#### The data:
....
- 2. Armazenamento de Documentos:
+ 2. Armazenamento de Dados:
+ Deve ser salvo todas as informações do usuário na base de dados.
....
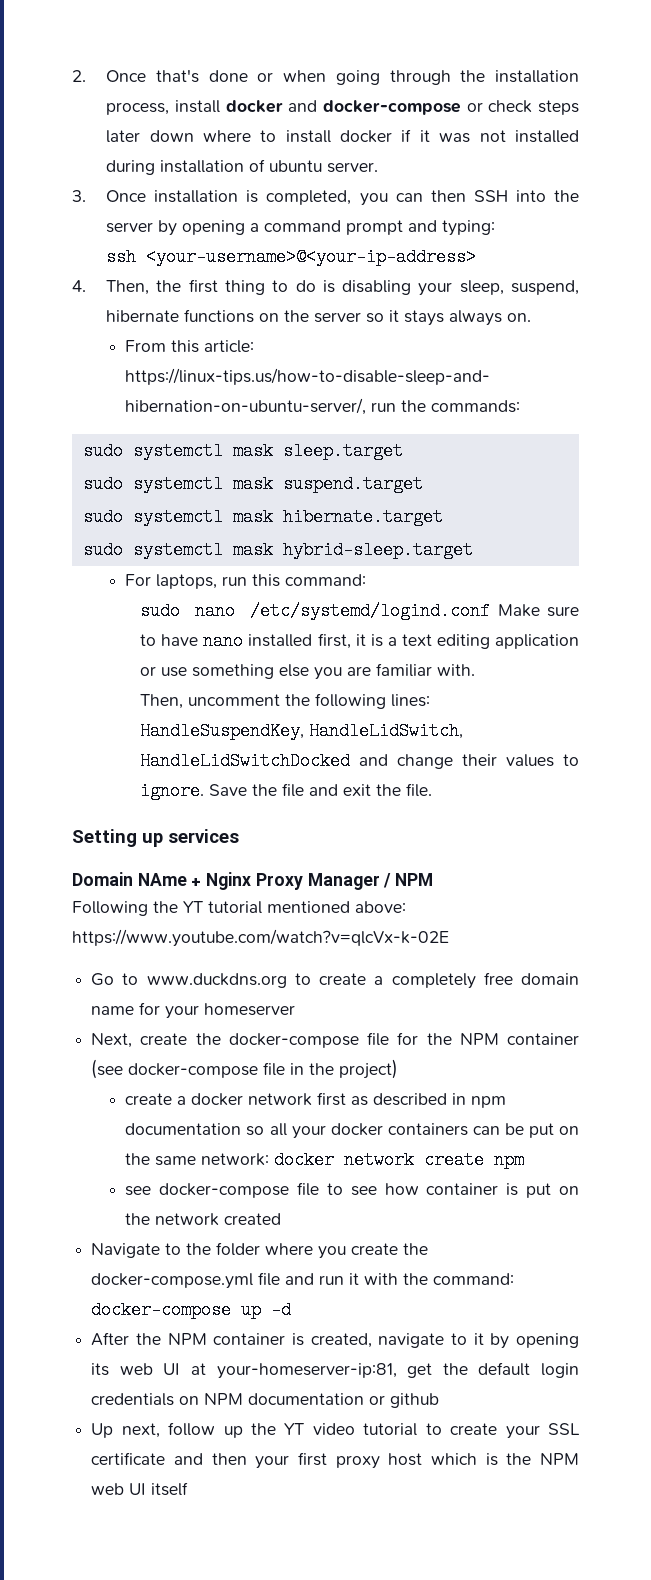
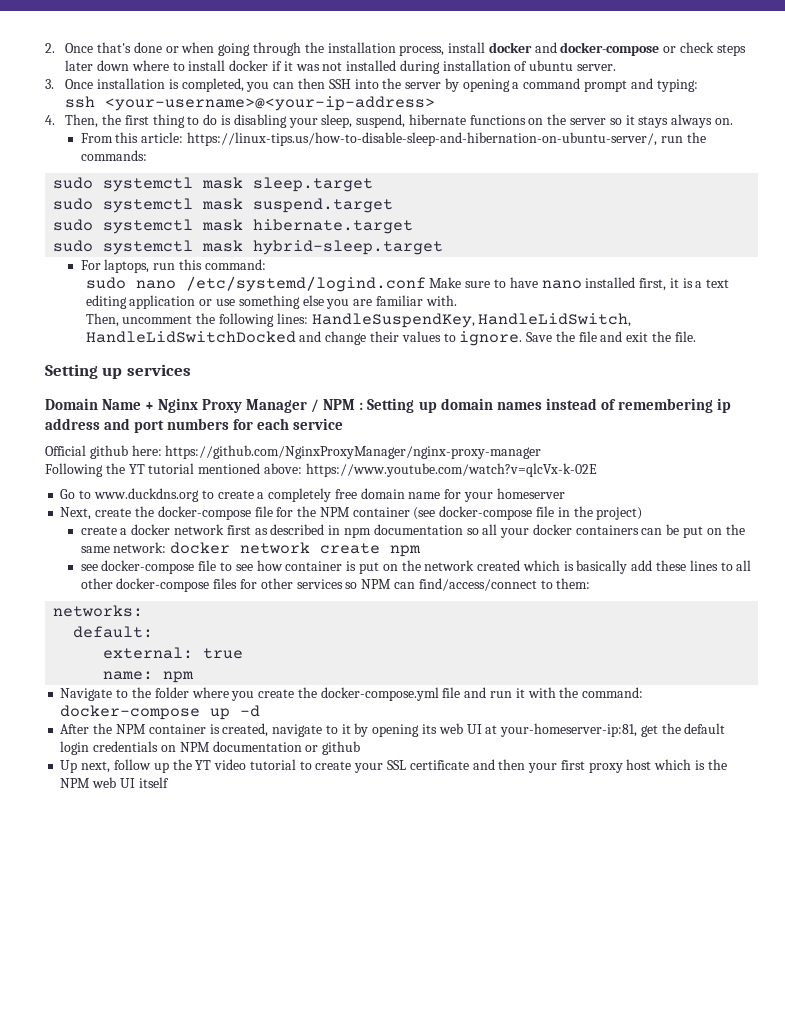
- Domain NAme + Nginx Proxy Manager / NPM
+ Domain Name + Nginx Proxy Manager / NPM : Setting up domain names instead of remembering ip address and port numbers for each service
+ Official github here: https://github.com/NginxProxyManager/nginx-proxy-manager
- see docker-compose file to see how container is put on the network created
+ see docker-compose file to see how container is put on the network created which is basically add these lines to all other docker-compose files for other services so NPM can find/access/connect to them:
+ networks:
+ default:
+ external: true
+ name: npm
....
#### Exercise prompt:
Across the entries above, how many lines contain the string "Armazenamento"? The number alone is the answer.

#### Finished exercise:
2